#### [Problem details]
Write out, word for word, the part of the listing below that opens with the line containing "[192,703,243,717] RSB.jar) ->" and closes with the line containing "[362,944,408,958] RSB.jar ->", keeping both of those lines and adding no others.

━━━ Given data

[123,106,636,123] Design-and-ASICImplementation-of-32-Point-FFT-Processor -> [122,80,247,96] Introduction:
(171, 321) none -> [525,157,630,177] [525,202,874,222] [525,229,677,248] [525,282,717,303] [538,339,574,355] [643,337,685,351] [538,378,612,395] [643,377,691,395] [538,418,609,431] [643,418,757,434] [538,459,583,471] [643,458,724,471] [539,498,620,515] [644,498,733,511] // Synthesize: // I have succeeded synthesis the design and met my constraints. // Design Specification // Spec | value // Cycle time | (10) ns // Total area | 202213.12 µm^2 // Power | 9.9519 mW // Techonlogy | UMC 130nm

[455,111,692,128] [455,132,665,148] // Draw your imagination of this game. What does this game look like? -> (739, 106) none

━━━━━━
━━━ Given data

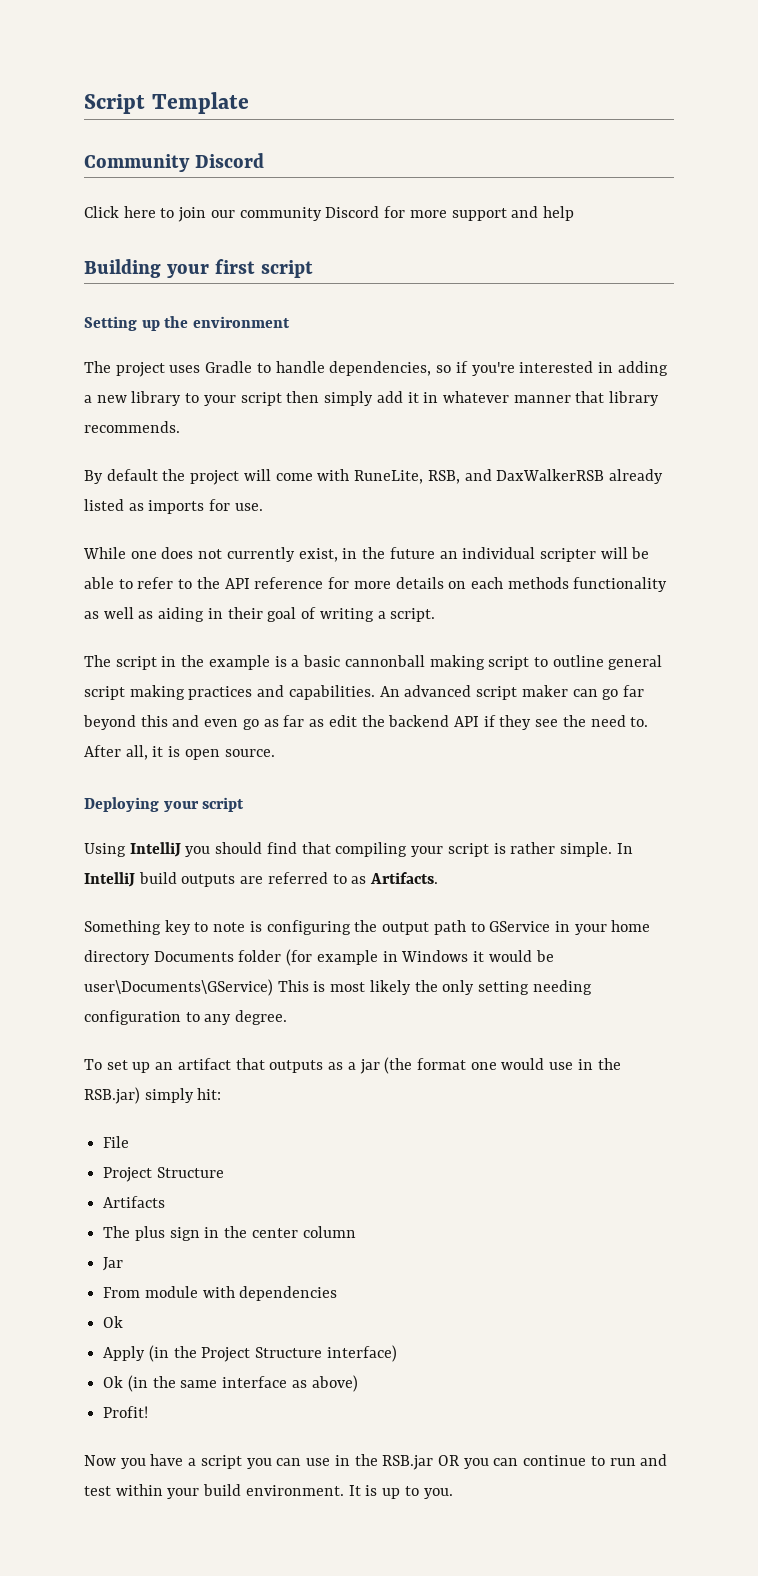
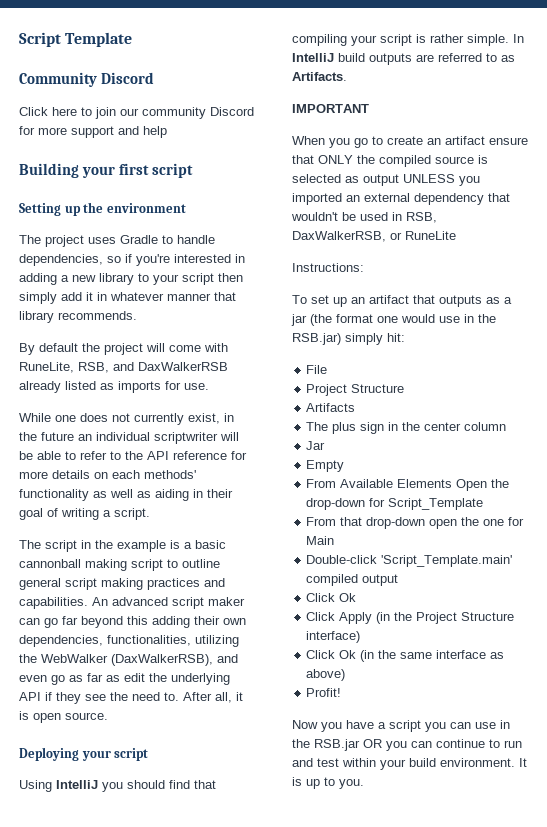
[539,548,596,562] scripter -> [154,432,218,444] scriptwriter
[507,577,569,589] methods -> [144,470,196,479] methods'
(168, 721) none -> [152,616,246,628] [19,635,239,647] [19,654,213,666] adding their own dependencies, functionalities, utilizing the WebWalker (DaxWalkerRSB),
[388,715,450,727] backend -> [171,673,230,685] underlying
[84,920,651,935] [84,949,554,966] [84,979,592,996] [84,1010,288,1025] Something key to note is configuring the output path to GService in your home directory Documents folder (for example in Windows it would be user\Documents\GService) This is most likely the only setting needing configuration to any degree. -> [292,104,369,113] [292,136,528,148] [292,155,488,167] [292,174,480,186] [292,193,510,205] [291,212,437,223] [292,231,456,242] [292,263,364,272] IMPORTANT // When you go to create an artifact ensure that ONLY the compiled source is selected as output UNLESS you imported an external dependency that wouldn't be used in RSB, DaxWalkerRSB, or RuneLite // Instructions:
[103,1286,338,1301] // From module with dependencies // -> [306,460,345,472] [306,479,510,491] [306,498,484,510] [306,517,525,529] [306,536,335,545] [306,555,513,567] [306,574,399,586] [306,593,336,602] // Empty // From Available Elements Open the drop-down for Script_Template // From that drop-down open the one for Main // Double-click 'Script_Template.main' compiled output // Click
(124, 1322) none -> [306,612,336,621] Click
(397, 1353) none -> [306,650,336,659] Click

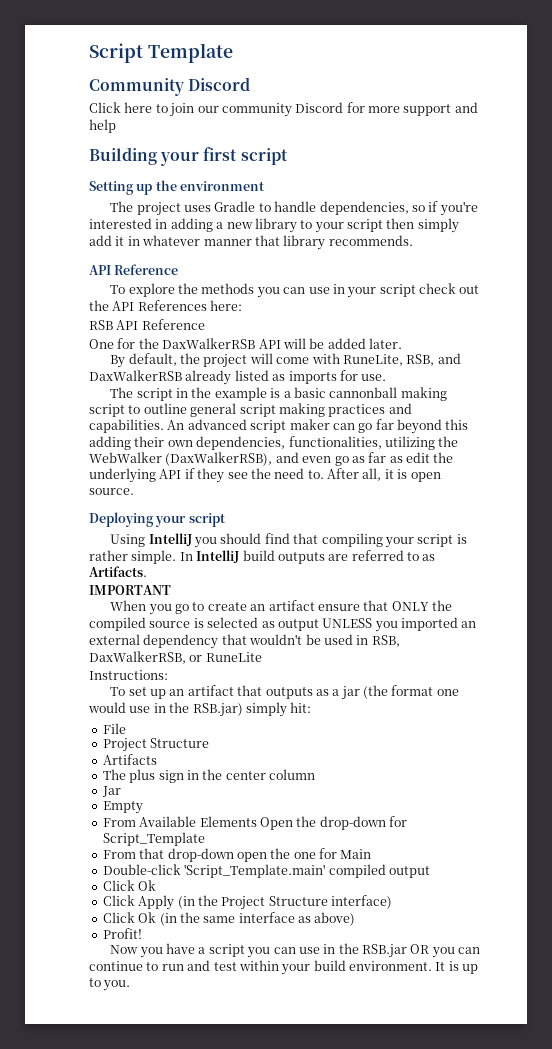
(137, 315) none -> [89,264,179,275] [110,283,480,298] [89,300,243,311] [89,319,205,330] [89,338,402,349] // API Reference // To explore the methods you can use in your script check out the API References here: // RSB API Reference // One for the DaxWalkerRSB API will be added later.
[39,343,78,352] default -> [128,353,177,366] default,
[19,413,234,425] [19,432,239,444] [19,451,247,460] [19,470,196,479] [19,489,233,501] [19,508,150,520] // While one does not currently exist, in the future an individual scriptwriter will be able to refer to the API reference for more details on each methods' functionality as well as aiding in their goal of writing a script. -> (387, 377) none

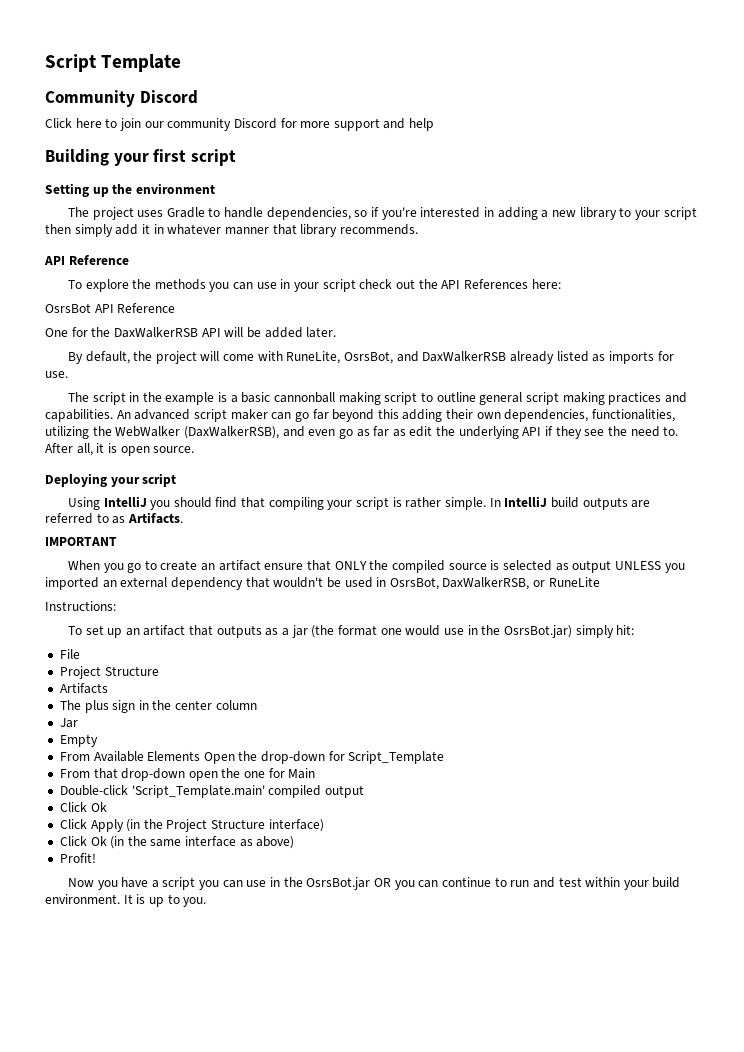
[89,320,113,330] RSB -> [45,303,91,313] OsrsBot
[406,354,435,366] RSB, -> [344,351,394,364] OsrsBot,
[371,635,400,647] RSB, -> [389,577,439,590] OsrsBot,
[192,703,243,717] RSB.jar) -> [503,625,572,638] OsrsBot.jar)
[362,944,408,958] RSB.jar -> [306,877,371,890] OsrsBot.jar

━━━━━━
━━━ Given data

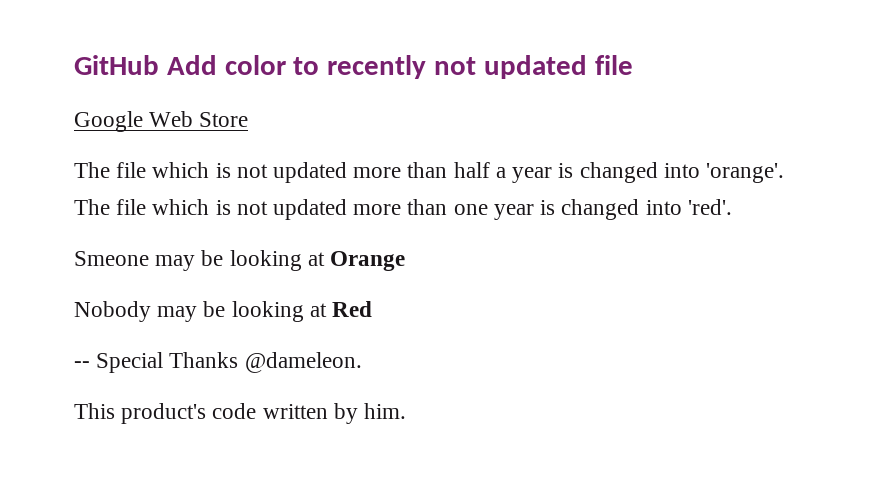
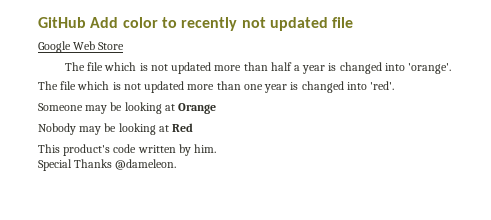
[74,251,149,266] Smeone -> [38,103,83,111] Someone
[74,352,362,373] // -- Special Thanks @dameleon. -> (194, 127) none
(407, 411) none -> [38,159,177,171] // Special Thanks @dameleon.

━━━━━━

#### [Solution to this exercise]
[192,703,243,717] RSB.jar) -> [503,625,572,638] OsrsBot.jar)
[362,944,408,958] RSB.jar -> [306,877,371,890] OsrsBot.jar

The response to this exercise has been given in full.